Problem requirements
One figure is the whole answer: the number of lines below that contain the word "rgba".

----

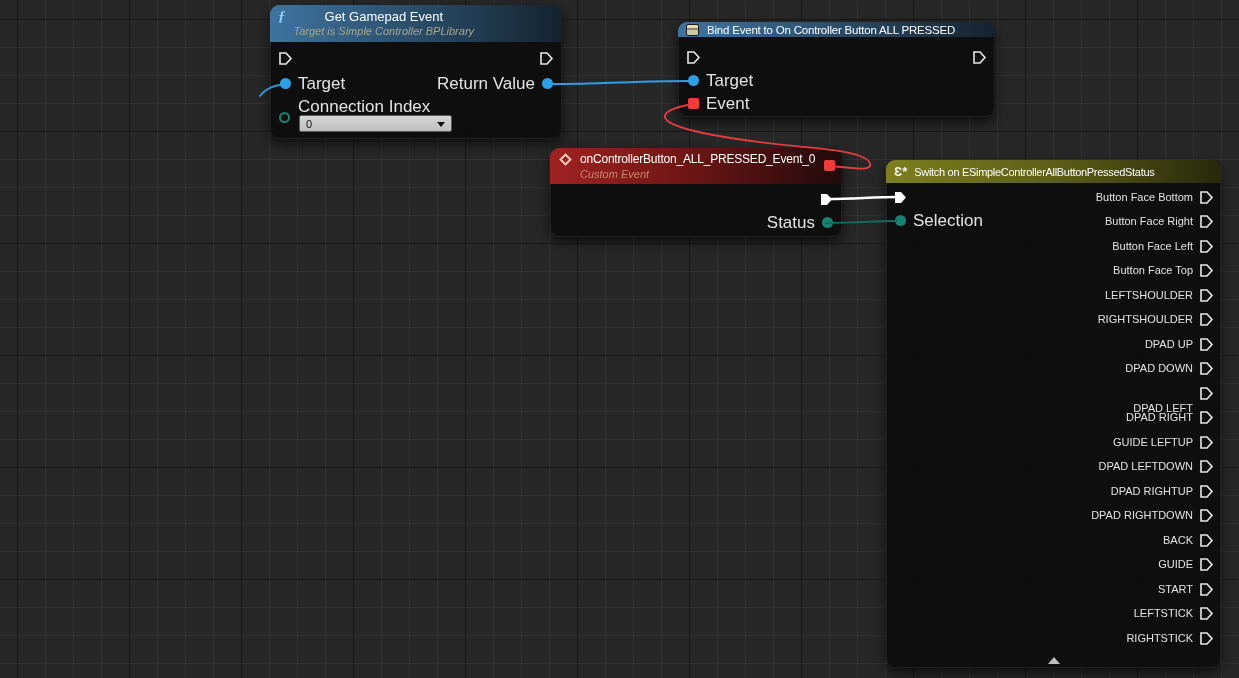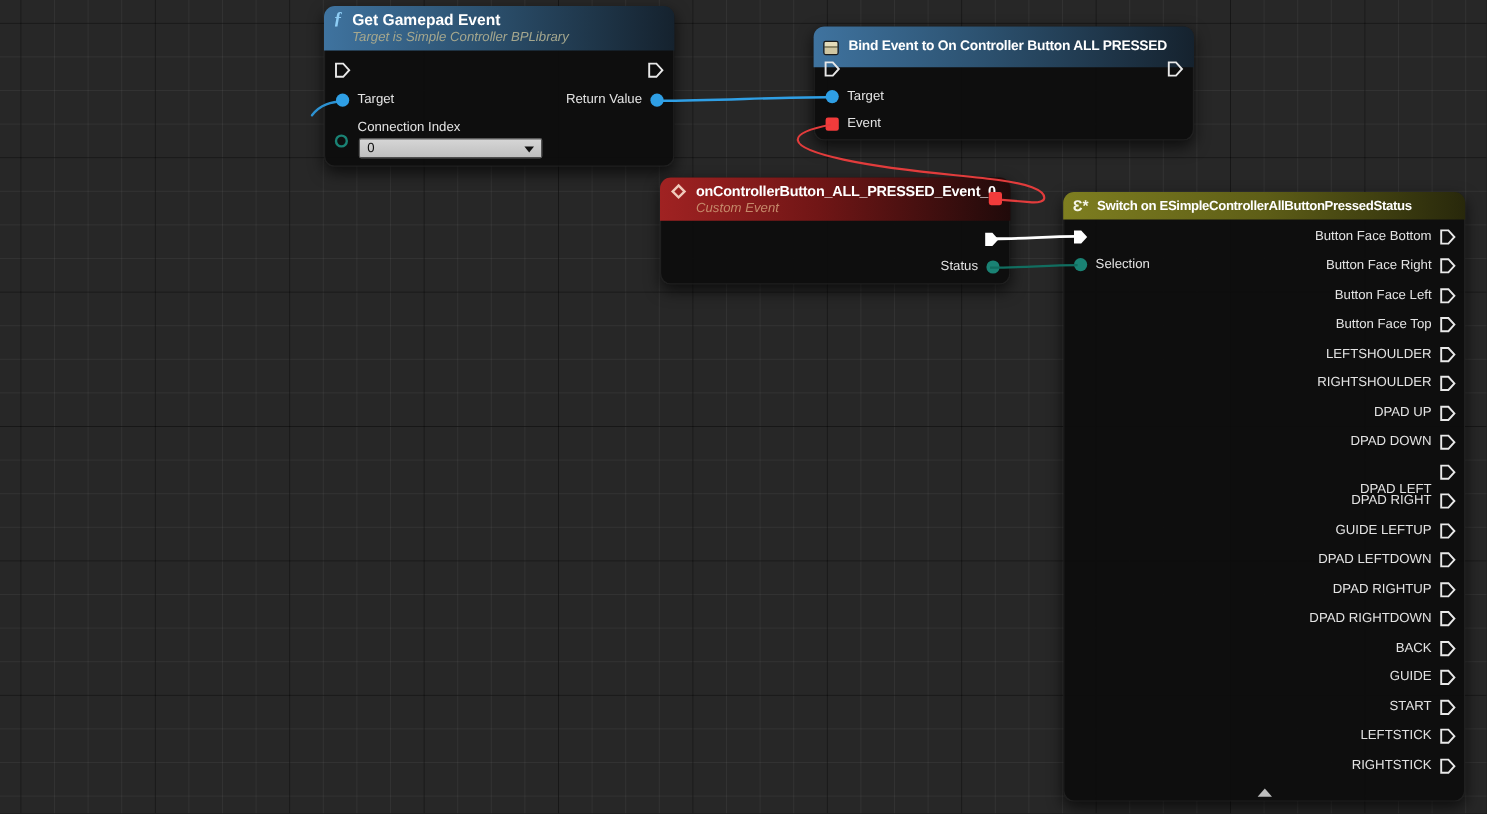--- a/index.html
+++ b/index.html
@@ -19,33 +19,33 @@
     position:absolute;background:rgba(13,13,13,0.95);border-radius:9px;
     box-shadow:0 5px 12px rgba(0,0,0,0.65), inset 0 0 0 1px rgba(255,255,255,0.07);
   }
   .hdr{
     position:absolute;left:0;top:0;right:0;border-radius:9px 9px 0 0;
     display:flex;align-items:flex-start;padding:3px 8px 2px 8px;
   }
   .hdr-func{background:linear-gradient(90deg,#3f739f 0%,#2c516f 45%,#15222e 100%);}
   .hdr-event{background:linear-gradient(90deg,#a02222 0%,#711616 45%,#200a0a 100%);}
   .hdr-switch{background:linear-gradient(90deg,#7e7e20 0%,#5e5e17 50%,#28280b 100%);}
-  .hdr-title{font-weight:bold;color:#fff;white-space:nowrap;line-height:17px;}
+  .hdr-title{font-weight:normal;color:#fff;white-space:nowrap;line-height:17px;text-align:center;}
   .hdr-sub{font-style:italic;font-size:11px;line-height:13px;white-space:nowrap;}
   .sub-func{color:#a5a78e;}
   .sub-event{color:#c5896a;}
   .icon-f{font-style:italic;font-weight:bold;font-size:15px;color:#8ecdf5;line-height:17px;margin-right:8px;font-family:"Liberation Serif",serif;}
   .icon-switch{font-weight:bold;font-size:13px;color:#f5f5e8;line-height:16px;margin-right:7px;}
   .icon-bind{width:13px;height:12px;margin:2px 8px 0 0;border-radius:2px;border:1px solid #1c1c1c;
     background:linear-gradient(#e4dcba 0 3px,#8e8868 3px 5px,#cfc6a2 5px 100%);}
   .icon-diamond{width:9px;height:9px;margin:4px 10px 0 3px;border:2px solid #f0cabc;transform:rotate(45deg);background:transparent;}
   .pin-dot{position:absolute;width:11px;height:11px;border-radius:50%;}
   .pin-dot.hollow{background:transparent !important;border:2px solid;}
   .pin-sq{position:absolute;width:11px;height:11px;border-radius:2px;background:#f23b3b;}
-  .pin-label{position:absolute;font-size:11px;color:#e3e3e3;line-height:13px;white-space:nowrap;}
+  .pin-label{position:absolute;font-size:17px;color:#e3e3e3;line-height:13px;white-space:nowrap;}
   .out-label{position:absolute;font-size:11px;color:#e3e3e3;line-height:13px;white-space:nowrap;right:28px;text-align:right;}
   .execsvg{position:absolute;}
   .dropdown{
     position:absolute;background:linear-gradient(#d6d6d6,#bfbfbf);border:1px solid #5a5a5a;border-radius:2px;
     height:17px;display:flex;align-items:center;padding:0 6px;font-size:11px;color:#111;
   }
   .dropdown .tri{position:absolute;right:6px;top:6px;width:0;height:0;border-left:4px solid transparent;border-right:4px solid transparent;border-top:5px solid #111;}
   .collapse-tri{position:absolute;left:50%;bottom:4px;margin-left:-6px;width:0;height:0;
     border-left:6px solid transparent;border-right:6px solid transparent;border-bottom:7px solid #bdbdbd;}
   svg.wires{position:absolute;left:0;top:0;pointer-events:none;z-index:5;}
@@ -75,21 +75,21 @@
     <span class="pin-label" style="right:27px;top:72px;">Return Value</span>
     <span class="pin-label" style="left:28px;top:95px;">Connection Index</span>
     <div class="pin-dot hollow" style="left:9px;top:107px;border-color:#1a8274;"></div>
     <div class="dropdown" style="left:29px;top:110px;width:153px;">
       <span>0</span>
       <span class="tri"></span>
     </div>
   </div>
 
   <div class="node" style="left:678px;top:22px;width:317px;height:95px;">
-    <div class="hdr hdr-func" style="height:34px;align-items:center;">
+    <div class="hdr hdr-func" style="height:15px;align-items:center;">
       <div class="icon-bind" style="margin-top:0;"></div>
       <span class="hdr-title" style="font-size:11.5px;letter-spacing:-0.2px;">Bind Event to On Controller Button ALL PRESSED</span>
     </div>
     <svg class="execsvg" style="left:8px;top:28px;" width="15" height="15" viewBox="0 0 15 15">
         <path d="M2 2 h6 l5 5.5 -5 5.5 h-6 z" fill="none" stroke="#e8e8e8" stroke-width="1.6"></path>
       </svg>
     <svg class="execsvg" style="right:8px;top:28px;" width="15" height="15" viewBox="0 0 15 15">
         <path d="M2 2 h6 l5 5.5 -5 5.5 h-6 z" fill="none" stroke="#e8e8e8" stroke-width="1.6"></path>
       </svg>
     <div class="pin-dot" style="left:10px;top:53px;background:#2f9fe5;"></div>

----

Answer to the exercise
2